The persistence of profits in the United Kingdom

Abstract
Introduction That the recent performance of the U.K. economy has been poor is beyond dispute. One diagnosis of this state of affairs asserts that the cause of the problem arises from the fact that U.K. markets are, in general, rather uncompetitive. There are two steps to the argument. The first asserts that strong and vigorous competitive processes stimulate the kinds of innovativeness and general dynamism that generate rapid economic growth and development. Entry and fringe firm activity, it is argued, encourage the generation and diffusion of new products and techniques and provide the kind of pressure needed to keep all industry members alert, efficient, and flexible. The second strand of the argument asserts that the competitive process in the United Kingdom is, in fact, quite weak. Relatively low rates of innovation and productivity increases, sluggish price responses to cost and demand changes, and a poor balance of trade in medium and high technology products are all taken to point to a lack of dynamism. Further, U.K. industries are highly concentrated, and high gross entry flows in the United Kingdom appear to produce little more than high gross exit flows.
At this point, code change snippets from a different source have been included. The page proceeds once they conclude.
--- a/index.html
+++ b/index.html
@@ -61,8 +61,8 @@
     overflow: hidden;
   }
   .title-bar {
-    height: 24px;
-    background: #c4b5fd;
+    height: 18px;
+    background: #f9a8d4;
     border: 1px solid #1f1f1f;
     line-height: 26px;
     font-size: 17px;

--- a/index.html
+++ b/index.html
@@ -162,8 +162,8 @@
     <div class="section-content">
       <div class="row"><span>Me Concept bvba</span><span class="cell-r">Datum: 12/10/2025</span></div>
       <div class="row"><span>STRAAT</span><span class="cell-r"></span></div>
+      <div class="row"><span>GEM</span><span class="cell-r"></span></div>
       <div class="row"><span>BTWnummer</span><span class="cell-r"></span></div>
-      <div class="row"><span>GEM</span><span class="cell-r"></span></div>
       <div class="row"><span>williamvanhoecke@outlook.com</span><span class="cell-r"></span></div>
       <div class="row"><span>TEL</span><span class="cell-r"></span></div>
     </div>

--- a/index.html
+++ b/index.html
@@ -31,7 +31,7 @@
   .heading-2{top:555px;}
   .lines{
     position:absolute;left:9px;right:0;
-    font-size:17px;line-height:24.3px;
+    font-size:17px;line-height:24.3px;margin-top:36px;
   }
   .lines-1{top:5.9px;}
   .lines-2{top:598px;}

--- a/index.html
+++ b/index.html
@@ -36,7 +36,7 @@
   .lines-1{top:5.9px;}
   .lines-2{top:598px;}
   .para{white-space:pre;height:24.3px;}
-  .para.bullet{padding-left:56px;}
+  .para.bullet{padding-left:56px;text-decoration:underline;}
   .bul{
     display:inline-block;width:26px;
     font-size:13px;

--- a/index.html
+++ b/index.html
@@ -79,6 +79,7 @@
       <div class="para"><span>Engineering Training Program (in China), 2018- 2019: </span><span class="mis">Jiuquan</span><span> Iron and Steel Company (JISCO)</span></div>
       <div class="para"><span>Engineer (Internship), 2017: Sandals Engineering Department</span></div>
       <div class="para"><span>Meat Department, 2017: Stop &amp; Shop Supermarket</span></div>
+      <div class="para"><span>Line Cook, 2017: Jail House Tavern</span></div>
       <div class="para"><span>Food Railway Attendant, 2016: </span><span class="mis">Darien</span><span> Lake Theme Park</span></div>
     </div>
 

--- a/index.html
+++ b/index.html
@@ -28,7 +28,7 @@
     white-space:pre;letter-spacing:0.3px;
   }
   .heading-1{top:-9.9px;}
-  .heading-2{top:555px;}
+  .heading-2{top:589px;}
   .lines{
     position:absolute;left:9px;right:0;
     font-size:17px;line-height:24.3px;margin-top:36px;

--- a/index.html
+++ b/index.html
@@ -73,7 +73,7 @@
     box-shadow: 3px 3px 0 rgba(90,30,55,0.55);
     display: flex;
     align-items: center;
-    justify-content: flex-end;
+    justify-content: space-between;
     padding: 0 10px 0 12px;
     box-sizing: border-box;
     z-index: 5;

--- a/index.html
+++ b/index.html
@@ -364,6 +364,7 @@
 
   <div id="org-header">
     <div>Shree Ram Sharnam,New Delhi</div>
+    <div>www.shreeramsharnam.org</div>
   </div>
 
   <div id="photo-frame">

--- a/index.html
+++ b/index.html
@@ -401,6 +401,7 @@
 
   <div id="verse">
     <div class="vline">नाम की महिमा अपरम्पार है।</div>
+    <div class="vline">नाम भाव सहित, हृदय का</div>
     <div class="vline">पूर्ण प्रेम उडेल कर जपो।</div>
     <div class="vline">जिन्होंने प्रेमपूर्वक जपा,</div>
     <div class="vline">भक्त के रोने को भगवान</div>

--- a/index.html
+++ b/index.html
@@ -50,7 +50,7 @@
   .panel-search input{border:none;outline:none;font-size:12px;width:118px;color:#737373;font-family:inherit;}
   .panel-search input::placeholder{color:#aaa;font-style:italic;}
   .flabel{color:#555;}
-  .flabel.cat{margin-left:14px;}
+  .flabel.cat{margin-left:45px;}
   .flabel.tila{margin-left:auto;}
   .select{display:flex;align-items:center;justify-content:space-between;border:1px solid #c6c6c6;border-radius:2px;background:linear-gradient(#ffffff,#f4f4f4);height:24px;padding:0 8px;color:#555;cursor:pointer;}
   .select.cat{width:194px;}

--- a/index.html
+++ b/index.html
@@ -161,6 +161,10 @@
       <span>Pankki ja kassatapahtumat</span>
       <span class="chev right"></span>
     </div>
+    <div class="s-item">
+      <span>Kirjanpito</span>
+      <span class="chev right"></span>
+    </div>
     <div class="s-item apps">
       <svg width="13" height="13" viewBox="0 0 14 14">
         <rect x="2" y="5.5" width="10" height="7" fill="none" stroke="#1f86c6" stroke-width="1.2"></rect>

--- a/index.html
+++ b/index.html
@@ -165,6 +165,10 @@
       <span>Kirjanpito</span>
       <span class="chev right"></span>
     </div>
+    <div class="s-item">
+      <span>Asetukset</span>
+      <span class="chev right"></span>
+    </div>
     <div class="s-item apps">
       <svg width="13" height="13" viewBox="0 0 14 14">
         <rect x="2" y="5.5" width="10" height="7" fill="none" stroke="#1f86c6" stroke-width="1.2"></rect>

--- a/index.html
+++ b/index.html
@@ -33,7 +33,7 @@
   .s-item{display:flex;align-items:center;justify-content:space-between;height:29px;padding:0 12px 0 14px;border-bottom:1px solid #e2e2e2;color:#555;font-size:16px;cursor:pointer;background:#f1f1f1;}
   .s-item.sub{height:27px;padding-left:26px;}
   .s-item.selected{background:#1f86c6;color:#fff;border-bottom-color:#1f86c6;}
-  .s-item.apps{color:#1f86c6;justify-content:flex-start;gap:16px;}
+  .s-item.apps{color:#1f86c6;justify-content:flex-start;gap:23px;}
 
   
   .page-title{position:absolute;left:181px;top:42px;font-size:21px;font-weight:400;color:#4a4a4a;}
That the two sets of facts are associated is suggested by studies that indicate that highly concentrated, low entry industries may be less innovative and less price flexible than others (e.g., Encaoua and Geroski, 1986; Geroski, 1987). Although not conclusive, the overall argument has at least prima facie appeal. Are industries in the United Kingdom competitive enough to ensure satisfactory rates of innovation and growth? To answer this, one must define the adjective “competitive” and then measure how extensive the force of competition is in various industries.